Problem statement:
In your copy, repeat each record exactly and include no pictures.

Source material:
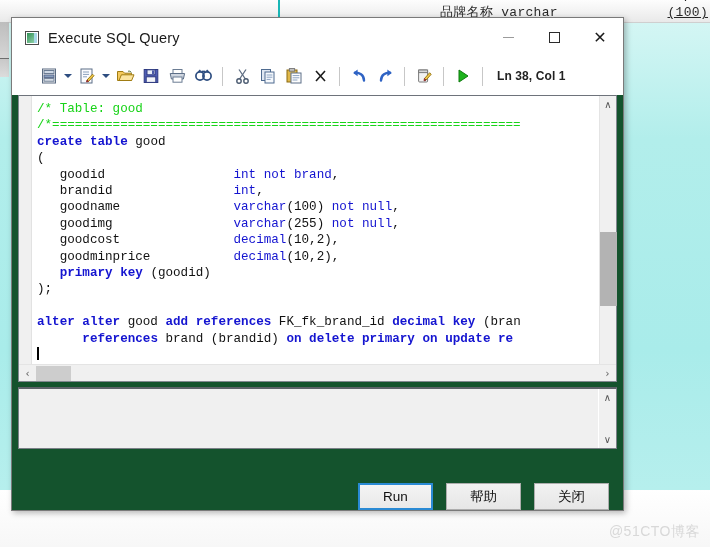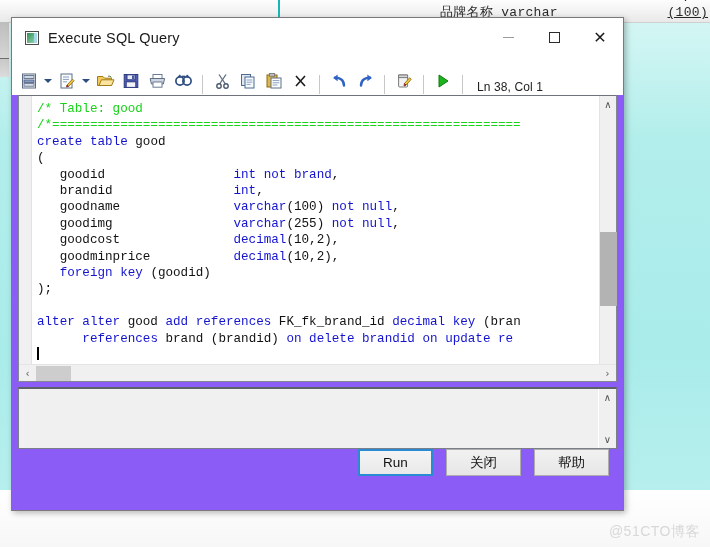--- a/index.html
+++ b/index.html
@@ -46,21 +46,21 @@
   }
   .bg-entity .row{display:flex;justify-content:flex-end;}
   .bg-entity .cell-a{text-decoration:underline;}
   .bg-entity .cell-b{text-decoration:underline;padding-left:8px;}
   .bg-entity .cell-c{text-decoration:underline;}
   .bg-entity .r2{opacity:.95;}
 
   
   #dialog{
     position:absolute;left:11px;top:17px;width:611px;height:492px;
-    background:#8b5cf6;
+    background:#14532d;
     border:1px solid #7a7a7a;
     box-shadow:2px 2px 6px rgba(0,0,0,.28);
     display:flex;flex-direction:column;
   }
   .titlebar{
     height:39px;flex:0 0 39px;background:#ffffff;
     display:flex;align-items:center;position:relative;
     border-bottom:1px solid #ffffff;
   }
   .app-icon{
@@ -84,22 +84,23 @@
     width:46px;height:39px;display:flex;align-items:center;justify-content:center;
     color:#2b2b2b;font-size:15px;line-height:1;
   }
   .win-btn.min .glyph{display:block;width:11px;height:1px;background:#9b9b9b;}
   .win-btn.max .glyph{display:block;width:11px;height:11px;border:1.3px solid #2b2b2b;box-sizing:border-box;}
   .win-btn.close .glyph{font-size:16px;font-family:"DejaVu Sans",sans-serif;color:#1b1b1b;}
 
   
   .toolbar{
     height:36px;flex:0 0 36px;background:#ffffff;
-    display:flex;align-items:flex-end;padding-left:4px;gap:0px;
+    display:flex;align-items:center;padding-left:24px;gap:0px;
     border-bottom:1px solid #ffffff;
+    font-weight:bold;
   }
   .tb{
     width:26px;height:26px;display:flex;align-items:center;justify-content:center;
     position:relative;
   }
   .tb svg{display:block;}
   .tb-arrow{
     width:12px;height:26px;display:flex;align-items:center;justify-content:center;
   }
   .tb-arrow .caret{
@@ -119,21 +120,21 @@
   }
   .editor-inner{flex:1;display:flex;min-height:0;}
   .gutter{width:12px;background:#f0f0f0;border-right:1px solid #e2e2e2;flex:0 0 12px;}
   .code{
     flex:1;overflow:hidden;position:relative;
     font-family:"Liberation Mono","DejaVu Sans Mono",monospace;
     font-size:12.6px;line-height:16.4px;padding:5px 0 0 5px;
     white-space:pre;color:#111111;
   }
   .code .cm{color:#18d318;}
-  .code .kw{color:#1414d0;}
+  .code .kw{color:#1414d0;font-weight:bold;}
   .code .ty{color:#1414d0;}
   .caret-bar{
     display:inline-block;width:1.5px;height:13px;background:#000;
     vertical-align:-2px;
   }
 
   
   .vsb{
     position:absolute;right:0;top:0;width:17px;height:100%;
     background:#f0f0f0;border-left:1px solid #e4e4e4;
@@ -170,21 +171,21 @@
     width:17px;background:#f0f0f0;border-left:1px solid #ffffff;
     display:flex;flex-direction:column;justify-content:space-between;align-items:center;
   }
   .output-vsb .arw{
     width:17px;height:17px;display:flex;align-items:center;justify-content:center;
     font-size:10px;color:#555;font-family:"DejaVu Sans",sans-serif;
   }
 
   
   .btnbar{
-    flex:1;display:flex;align-items:flex-start;justify-content:flex-end;
+    flex:1;display:flex;align-items:flex-end;justify-content:flex-end;
     padding-right:14px;gap:13px;
   }
   .btn{
     min-width:75px;height:27px;padding:0 10px;
     background:linear-gradient(to bottom,#f2f2f2,#e6e6e6);
     border:1px solid #adadad;color:#111;font-size:13.5px;
     display:flex;align-items:center;justify-content:center;
     font-family:"Liberation Sans","DejaVu Sans",sans-serif;
     box-sizing:border-box;
   }
@@ -393,25 +394,25 @@
       <div class="code"><span class="cm">/* Table: good
 /*==============================================================</span>
 <span class="kw">create table</span> good
 (
    goodid                 <span class="ty">int not brand</span>,
    brandid                <span class="ty">int</span>,
    goodname               <span class="ty">varchar</span>(100) <span class="ty">not null</span>,
    goodimg                <span class="ty">varchar</span>(255) <span class="ty">not null</span>,
    goodcost               <span class="ty">decimal</span>(10,2),
    goodminprice           <span class="ty">decimal</span>(10,2),
-   <span class="kw">foreign key</span> (goodid)
+   <span class="kw">primary key</span> (goodid)
 );
 
 <span class="kw">alter alter</span> good <span class="kw">add references</span> FK_fk_brand_id <span class="kw">decimal key</span> (bran
-      <span class="kw">references</span> brand (brandid) <span class="kw">on delete brandid on update re</span>
+      <span class="kw">references</span> brand (brandid) <span class="kw">on delete primary on update re</span>
 <span class="caret-bar"></span></div>
       <div class="vsb">
         <div class="arw">∧</div>
         <div class="track">
           <div class="thumb" style="top:119px;height:74px;"></div>
         </div>
         <div class="arw">∨</div>
       </div>
     </div>
     <div class="hsb">
@@ -426,18 +427,18 @@
   <div class="output-wrap">
     <div class="output-body"></div>
     <div class="output-vsb">
       <div class="arw">∧</div>
       <div class="arw">∨</div>
     </div>
   </div>
 
   <div class="btnbar">
     <div class="btn primary">Run</div>
+    <div class="btn">帮助</div>
     <div class="btn">关闭</div>
-    <div class="btn">帮助</div>
   </div>
 </div>
 
 <div class="watermark">@51CTO博客</div>
 
 </body></html>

Response to the exercise:
--- a/index.html
+++ b/index.html
@@ -46,21 +46,21 @@
   }
   .bg-entity .row{display:flex;justify-content:flex-end;}
   .bg-entity .cell-a{text-decoration:underline;}
   .bg-entity .cell-b{text-decoration:underline;padding-left:8px;}
   .bg-entity .cell-c{text-decoration:underline;}
   .bg-entity .r2{opacity:.95;}
 
   
   #dialog{
     position:absolute;left:11px;top:17px;width:611px;height:492px;
-    background:#8b5cf6;
+    background:#14532d;
     border:1px solid #7a7a7a;
     box-shadow:2px 2px 6px rgba(0,0,0,.28);
     display:flex;flex-direction:column;
   }
   .titlebar{
     height:39px;flex:0 0 39px;background:#ffffff;
     display:flex;align-items:center;position:relative;
     border-bottom:1px solid #ffffff;
   }
   .app-icon{
@@ -84,22 +84,23 @@
     width:46px;height:39px;display:flex;align-items:center;justify-content:center;
     color:#2b2b2b;font-size:15px;line-height:1;
   }
   .win-btn.min .glyph{display:block;width:11px;height:1px;background:#9b9b9b;}
   .win-btn.max .glyph{display:block;width:11px;height:11px;border:1.3px solid #2b2b2b;box-sizing:border-box;}
   .win-btn.close .glyph{font-size:16px;font-family:"DejaVu Sans",sans-serif;color:#1b1b1b;}
 
   
   .toolbar{
     height:36px;flex:0 0 36px;background:#ffffff;
-    display:flex;align-items:flex-end;padding-left:4px;gap:0px;
+    display:flex;align-items:center;padding-left:24px;gap:0px;
     border-bottom:1px solid #ffffff;
+    font-weight:bold;
   }
   .tb{
     width:26px;height:26px;display:flex;align-items:center;justify-content:center;
     position:relative;
   }
   .tb svg{display:block;}
   .tb-arrow{
     width:12px;height:26px;display:flex;align-items:center;justify-content:center;
   }
   .tb-arrow .caret{
@@ -119,21 +120,21 @@
   }
   .editor-inner{flex:1;display:flex;min-height:0;}
   .gutter{width:12px;background:#f0f0f0;border-right:1px solid #e2e2e2;flex:0 0 12px;}
   .code{
     flex:1;overflow:hidden;position:relative;
     font-family:"Liberation Mono","DejaVu Sans Mono",monospace;
     font-size:12.6px;line-height:16.4px;padding:5px 0 0 5px;
     white-space:pre;color:#111111;
   }
   .code .cm{color:#18d318;}
-  .code .kw{color:#1414d0;}
+  .code .kw{color:#1414d0;font-weight:bold;}
   .code .ty{color:#1414d0;}
   .caret-bar{
     display:inline-block;width:1.5px;height:13px;background:#000;
     vertical-align:-2px;
   }
 
   
   .vsb{
     position:absolute;right:0;top:0;width:17px;height:100%;
     background:#f0f0f0;border-left:1px solid #e4e4e4;
@@ -170,21 +171,21 @@
     width:17px;background:#f0f0f0;border-left:1px solid #ffffff;
     display:flex;flex-direction:column;justify-content:space-between;align-items:center;
   }
   .output-vsb .arw{
     width:17px;height:17px;display:flex;align-items:center;justify-content:center;
     font-size:10px;color:#555;font-family:"DejaVu Sans",sans-serif;
   }
 
   
   .btnbar{
-    flex:1;display:flex;align-items:flex-start;justify-content:flex-end;
+    flex:1;display:flex;align-items:flex-end;justify-content:flex-end;
     padding-right:14px;gap:13px;
   }
   .btn{
     min-width:75px;height:27px;padding:0 10px;
     background:linear-gradient(to bottom,#f2f2f2,#e6e6e6);
     border:1px solid #adadad;color:#111;font-size:13.5px;
     display:flex;align-items:center;justify-content:center;
     font-family:"Liberation Sans","DejaVu Sans",sans-serif;
     box-sizing:border-box;
   }
@@ -393,25 +394,25 @@
       <div class="code"><span class="cm">/* Table: good
 /*==============================================================</span>
 <span class="kw">create table</span> good
 (
    goodid                 <span class="ty">int not brand</span>,
    brandid                <span class="ty">int</span>,
    goodname               <span class="ty">varchar</span>(100) <span class="ty">not null</span>,
    goodimg                <span class="ty">varchar</span>(255) <span class="ty">not null</span>,
    goodcost               <span class="ty">decimal</span>(10,2),
    goodminprice           <span class="ty">decimal</span>(10,2),
-   <span class="kw">foreign key</span> (goodid)
+   <span class="kw">primary key</span> (goodid)
 );
 
 <span class="kw">alter alter</span> good <span class="kw">add references</span> FK_fk_brand_id <span class="kw">decimal key</span> (bran
-      <span class="kw">references</span> brand (brandid) <span class="kw">on delete brandid on update re</span>
+      <span class="kw">references</span> brand (brandid) <span class="kw">on delete primary on update re</span>
 <span class="caret-bar"></span></div>
       <div class="vsb">
         <div class="arw">∧</div>
         <div class="track">
           <div class="thumb" style="top:119px;height:74px;"></div>
         </div>
         <div class="arw">∨</div>
       </div>
     </div>
     <div class="hsb">
@@ -426,18 +427,18 @@
   <div class="output-wrap">
     <div class="output-body"></div>
     <div class="output-vsb">
       <div class="arw">∧</div>
       <div class="arw">∨</div>
     </div>
   </div>
 
   <div class="btnbar">
     <div class="btn primary">Run</div>
+    <div class="btn">帮助</div>
     <div class="btn">关闭</div>
-    <div class="btn">帮助</div>
   </div>
 </div>
 
 <div class="watermark">@51CTO博客</div>
 
 </body></html>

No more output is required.